Alors que la pandémie de coronavirus a entraîné la fermeture de nombreuses usines, les activités de Solugen, considérées comme essentielles en cette période de crise sanitaire, ont été maintenues. Par ailleurs, la demande de nettoyage des eaux usées a explosé en raison d’une réduction de la fracturation hydraulique, qui utilise l’eau contaminée du forage pétrolier et ne nécessite pas de nettoyage. Gaurab Chakrabarti et Sean Hunt estiment que la demande de nettoyage des eaux usées a augmenté d’au moins 50 % depuis mars, et ce chiffre devrait encore augmenter dans les mois à venir du fait du vieillissement des sites de forage. Bien que la baisse des prix du pétrole ait entraîné la fermeture de centaines de plateformes pétrolières au cours des douze derniers mois, des milliards de litres d’eau doivent toujours être traités chaque année. 

Pendant la pandémie, Solugen a également commencé à produire du désinfectant pour les mains, en combinant son peroxyde d’hydrogène avec l’alcool d’une usine d’éthanol locale. La société a ainsi produit plus de 300 000 l de gel hydroalcoolique, donnés en grande partie aux établissements de santé locaux. Solugen prévoit d’augmenter sa production de désinfectant à plus de trois millions de litres d’ici la fin de l’année.

Aujourd’hui, le traitement des eaux usées représente environ 80 % des revenus de Solugen, et les deux fondateurs estiment qu’il y a encore une grande marge de croissance. Pour se développer, la société construit une série de mini-usines, un terme adopté par l’industrie sidérurgique qui désigne les petites usines de production localisées permettant de répondre aux besoins des clients régionaux dans un rayon de 300 km. La première a ouvert en 2019 à Slaton, au Texas, et se consacre désormais entièrement à la production de gel hydroalcoolique. Chaque mini-usine est située à proximité d’une usine d’éthanol, à laquelle Solugen peut acheter les déchets de maïs dont elle a besoin pour alimenter sa production bio. 

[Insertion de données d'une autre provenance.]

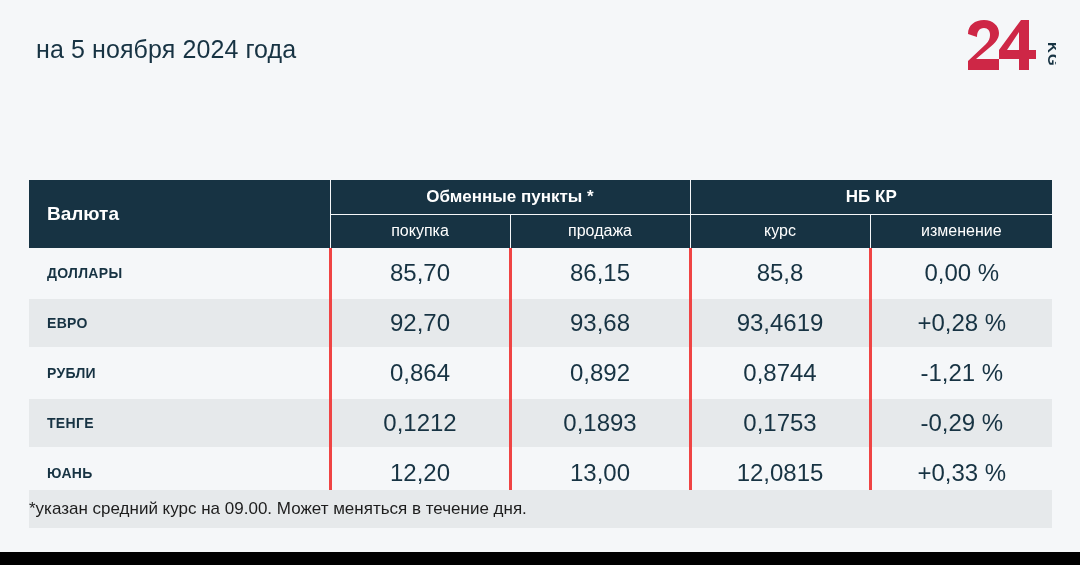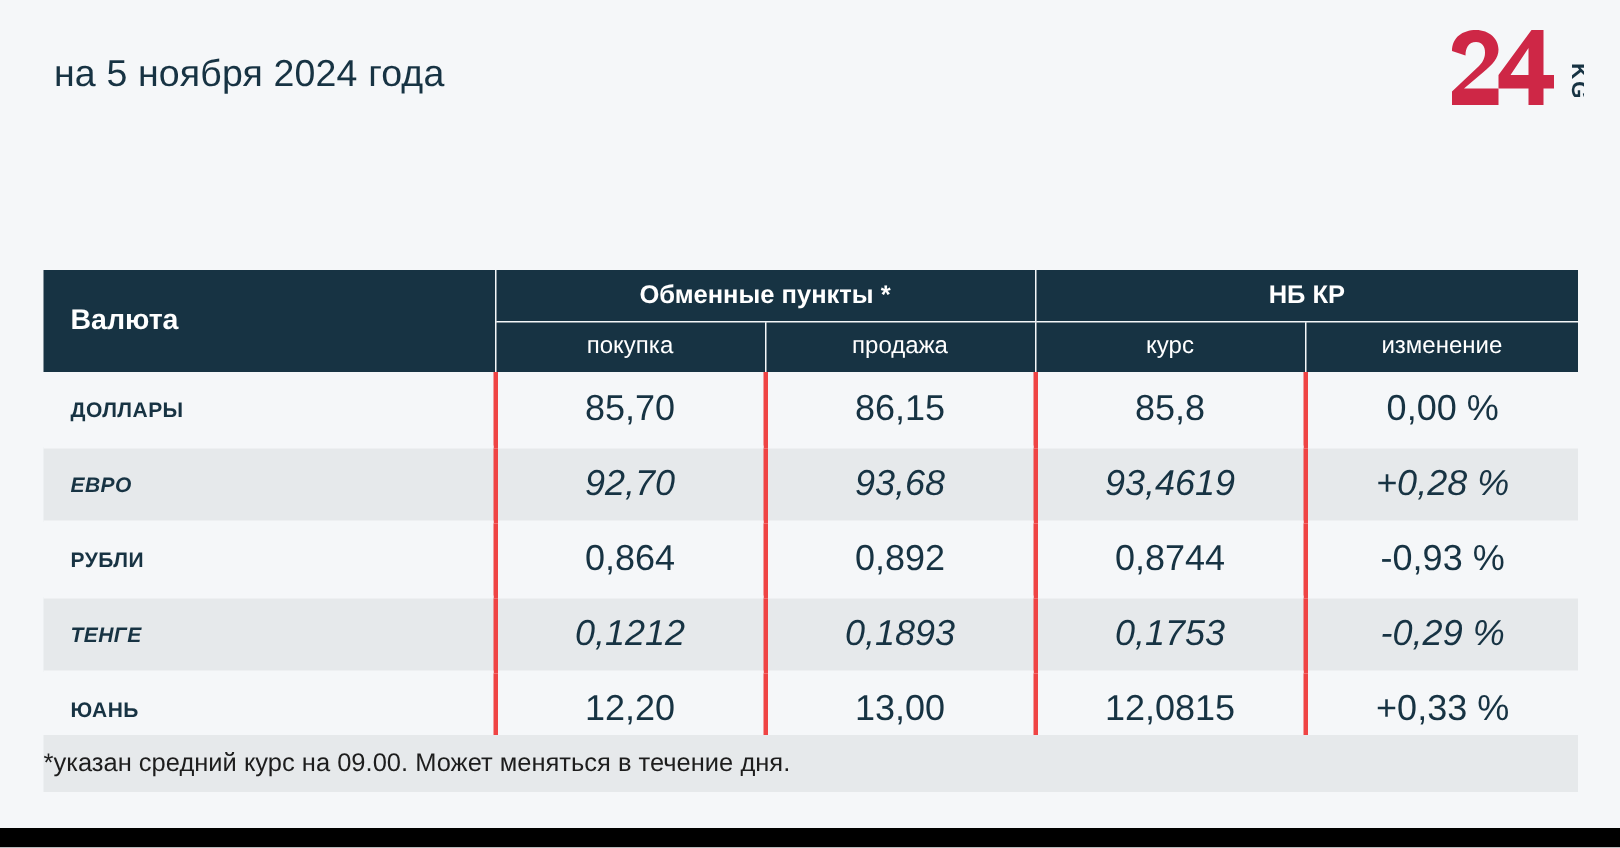"ЕВРО" tbody tr.alt td { font-style: italic -> none }
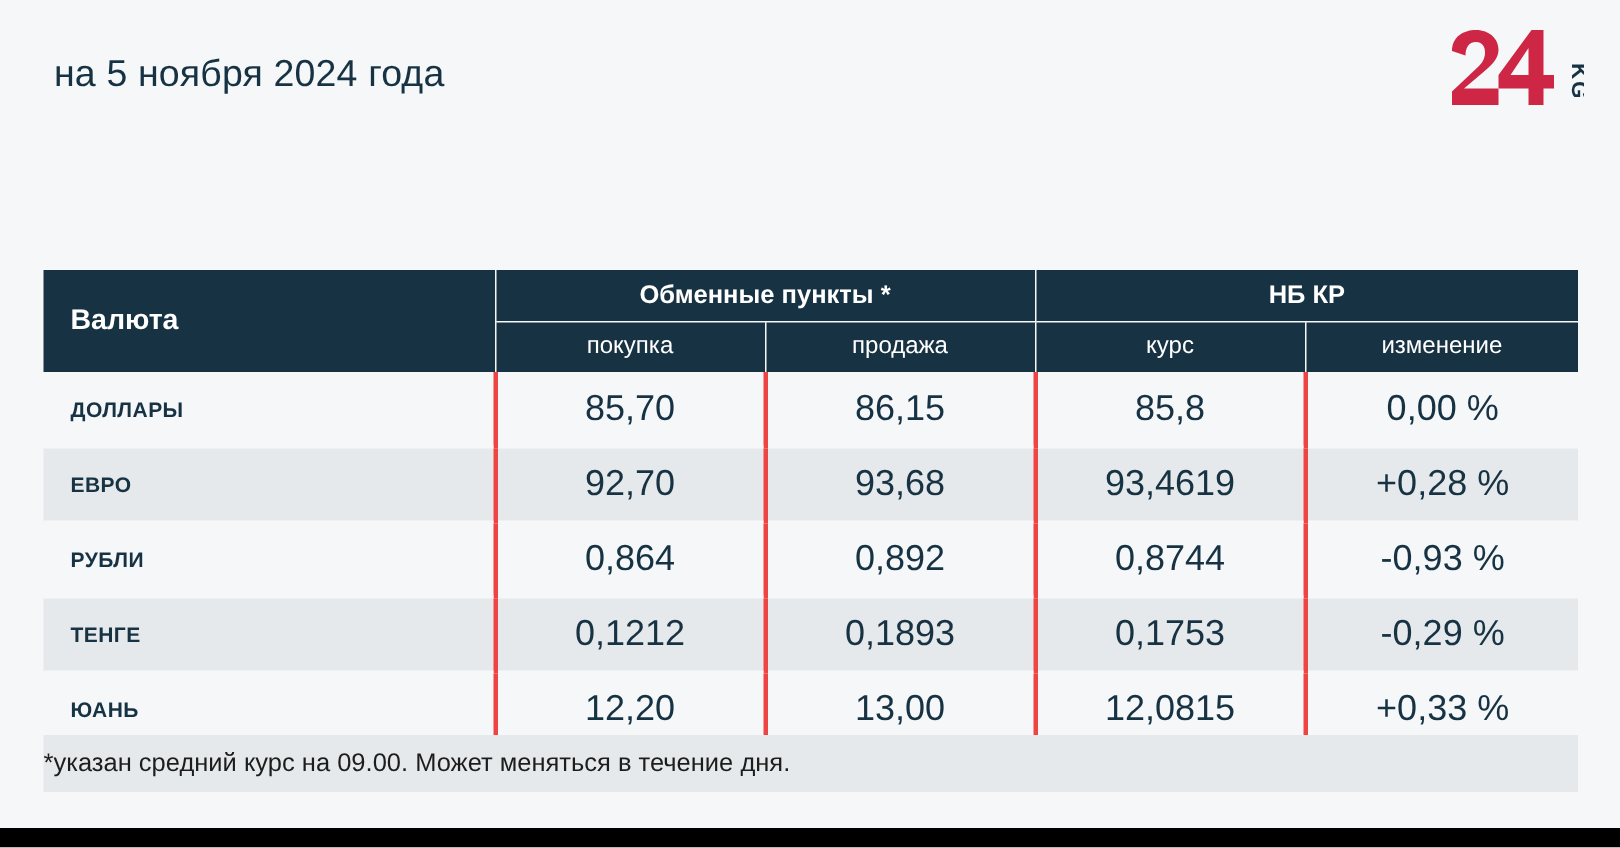"-0,93 %" td { text: -0,93 -> -1,21 }
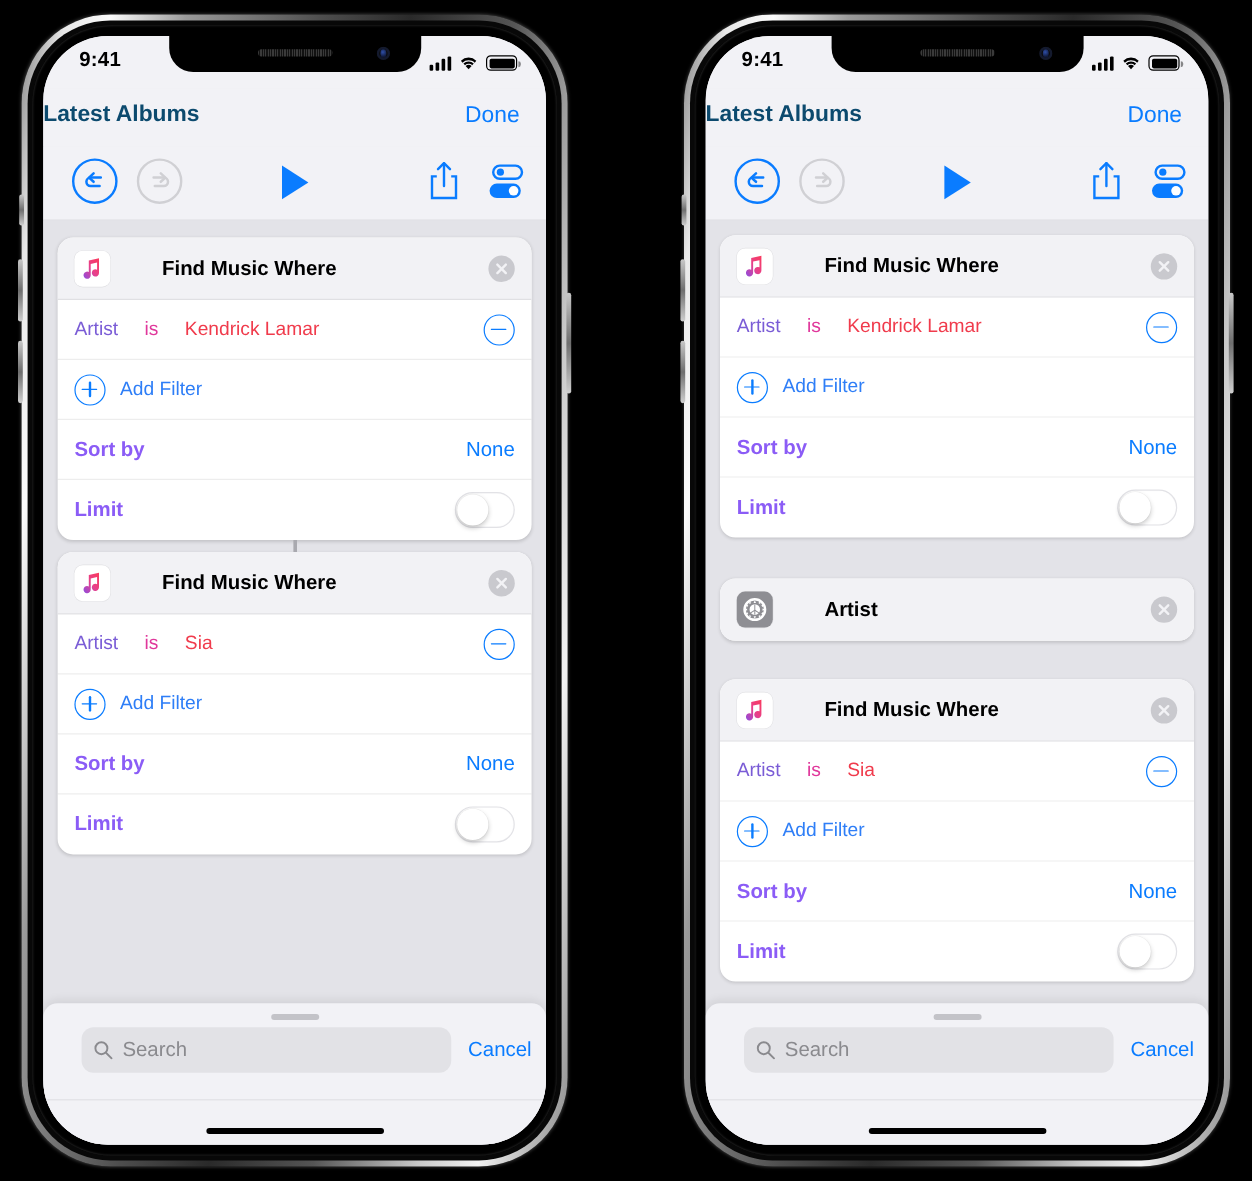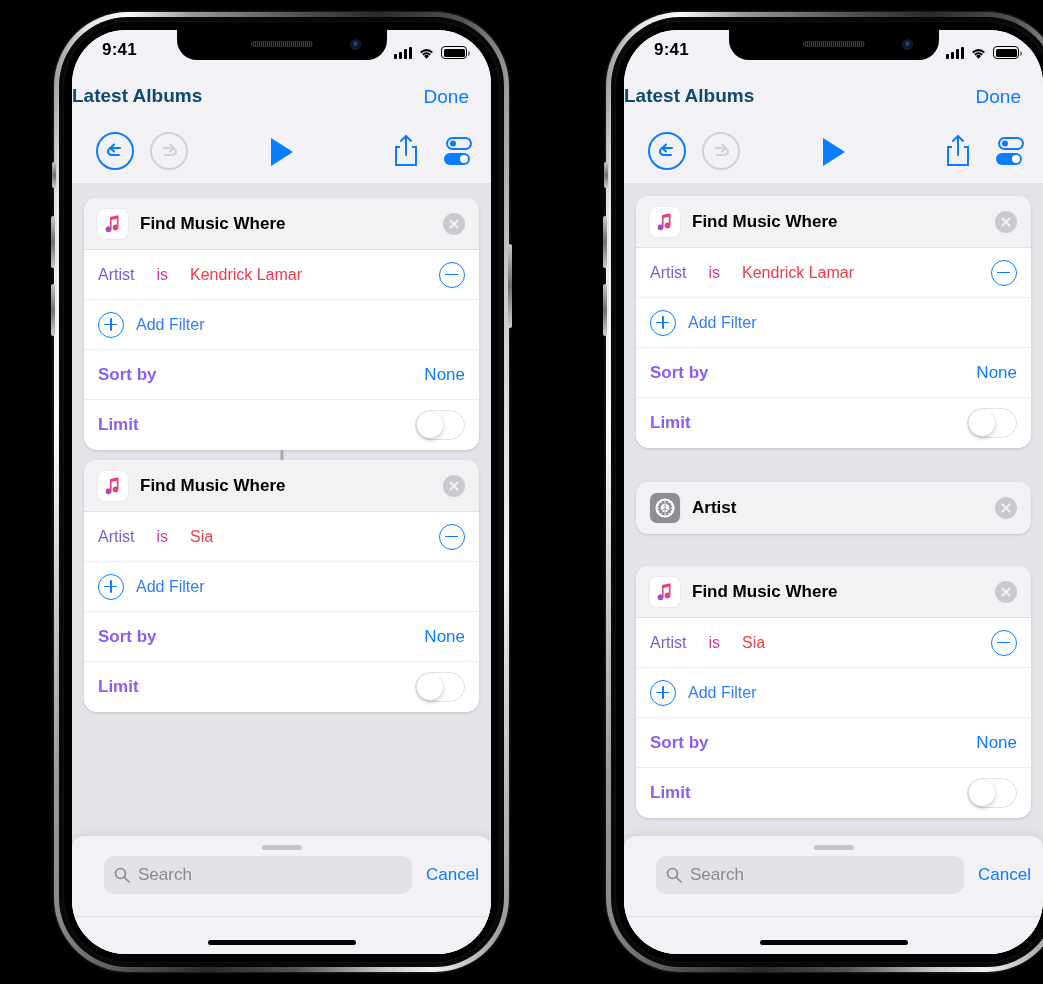"9:41" .phone { margin-left: 36px -> none }
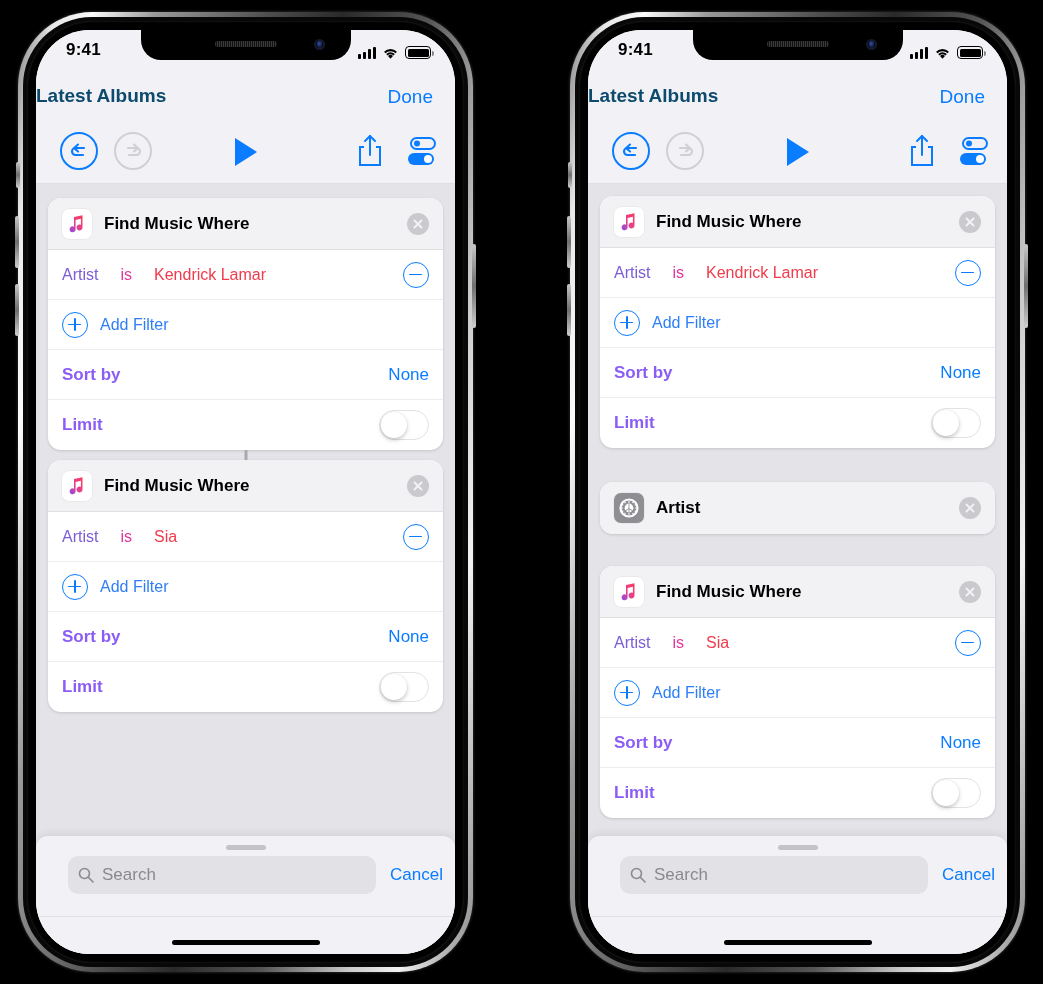"Find Music Where" .card-head { gap: none -> 31px }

Pour la suite, Gaurab Chakrabarti et Sean Hunt visent le secteur de l’agriculture, où les efforts pour remplacer les produits chimiques par des alternatives bio se multiplient. Les deux hommes pensent que la technologie qui leur a permis de remplacer les nettoyants à base de phosphate pourrait également leur permettre de réinventer les engrais, en ajoutant des minéraux et des métaux essentiels au sol. Le marché des engrais, comme celui des eaux usées, est considérable (au moins 175 milliards de dollars) et repose depuis longtemps sur les solutions chimiques, malgré leurs inconvénients. Gaurab Chakrabarti précise : « Nous pensons avoir une alternative compétitive, qui soit biodégradable, alors que de nombreux produits chimiques utilisés dans l’agriculture ne le sont pas ». Les entrepreneurs espèrent obtenir bientôt l’approbation réglementaire de la United States Environmental Protection Agency en attendant les résultats de tests effectués aux États-Unis, en Amérique du Sud et en Australie. Si le produit est validé, Solugen pourrait le commercialiser dès la fin de l’année. Ainsi, Gaurab Chakrabarti et Sean Hunt envisagent d’embaucher au moins 20 employés supplémentaires d’ici la mi-2021, pour compléter les effectifs actuels qui comptent déjà 70 personnes.

À plus long terme, les deux hommes prévoient de continuer à étudier le fonctionnement des enzymes des cellules cancéreuses. Ils étudient actuellement une douzaine d’enzymes, dont chacune pourrait constituer une cible chimique distincte une fois associée avec du peroxyde d’hydrogène produit de manière biologique.